Clinical Anatomy Summer Program
Surgical Anatomy for High School and Pre-Med Students
The two-week Clinical Anatomy Summer Program (CASP) is for high school students considering careers in procedure-based medical fields, such as surgery, dental surgery, EMTs/paramedics, and nursing. It may also be of interest to students who intend to study biomedical engineering, occupational or physical therapy, sports medicine, medical education or other health-related fields.
The course includes classroom and laboratory sessions led by Stanford instructors, and will include student-led clinical case study presentations, guided dissection opportunities, and surgical simulations with human cadavers.
- Schedule: June 18-29, 2018. Classes meet daily Monday - Friday 9:00-4:00pm. Attendance is mandatory.
- Class size: Approximately 60
- Age requirement: Must be age 15 or older to apply
- Application Deadline: March 16, 2018
- Application fee: $50
Due at the time of application.
- Course fee: $4,250
Upon notification of acceptance, the entire $4250 course fee is due (date TBA) to ensure a place in the program. A limited amount of financial assistance may be available for those in need.
- Instructors: The course is led by Stanford faculty in the Department of Surgery, Division of Clinical Anatomy
- Location: Classes will meet in the CCSR building on the Stanford University Medical Center campus in Palo Alto, CA.
- Lunch will be provided.
- Housing: This is a non-residential program. Students must arrange for their own lodging and transportation.
- Application requirements: Students will be asked to provide a short essay and grade transcripts. Parental consent forms will be required from accepted students.
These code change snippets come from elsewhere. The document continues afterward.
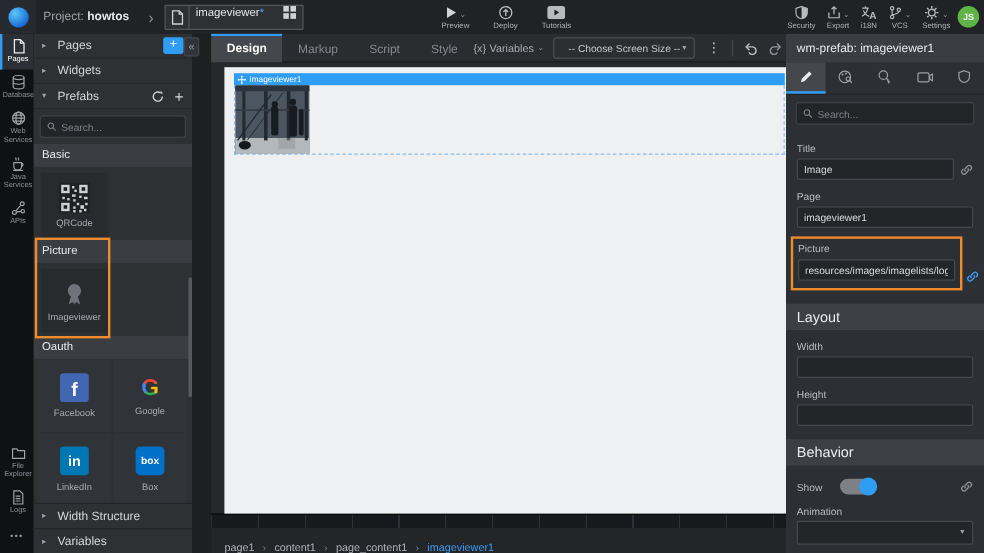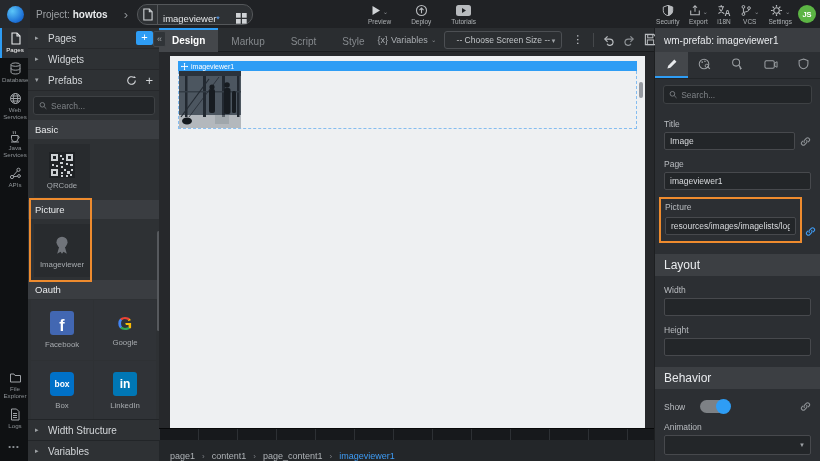"imageviewer*" .page-selector { align-items: flex-end -> flex-start; border-radius: 10px -> 1px }
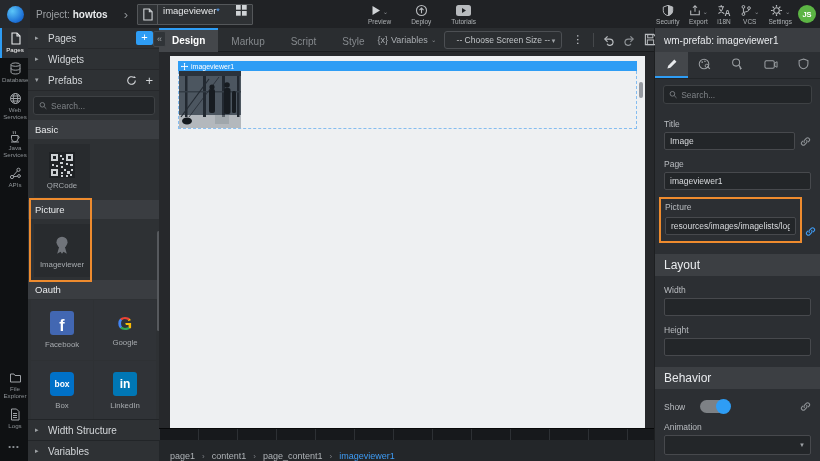"Design" .canvas-col { left: 159px -> 176px }
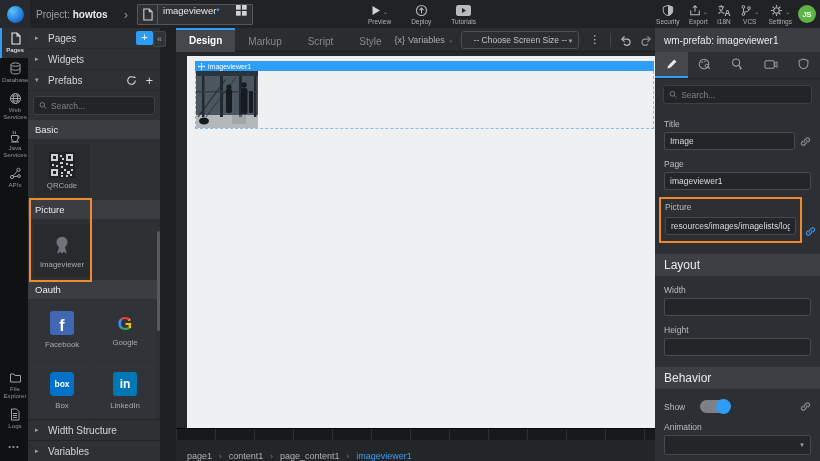"box" div.oauth-tile { order: before "in" -> after "in" }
- Homework assignments: Students will complete daily assignments in preparation for each class and will spend time outside of class preparing for daily quizzes and clinical case study presentations. Students may also be required to complete reflective writing assignments based on their class experience.
- About human cadavers: Dissection of and interaction with human cadavers is a unique and honored privilege. In this course, students learn about the ethical treatment of human specimens donated to Stanford's Willed Body Program. Appropriate respect for the donors and their generosity--as well as a professional demeanor toward the facilities, instruments, and equipment--must be demonstrated at all times in the laboratory.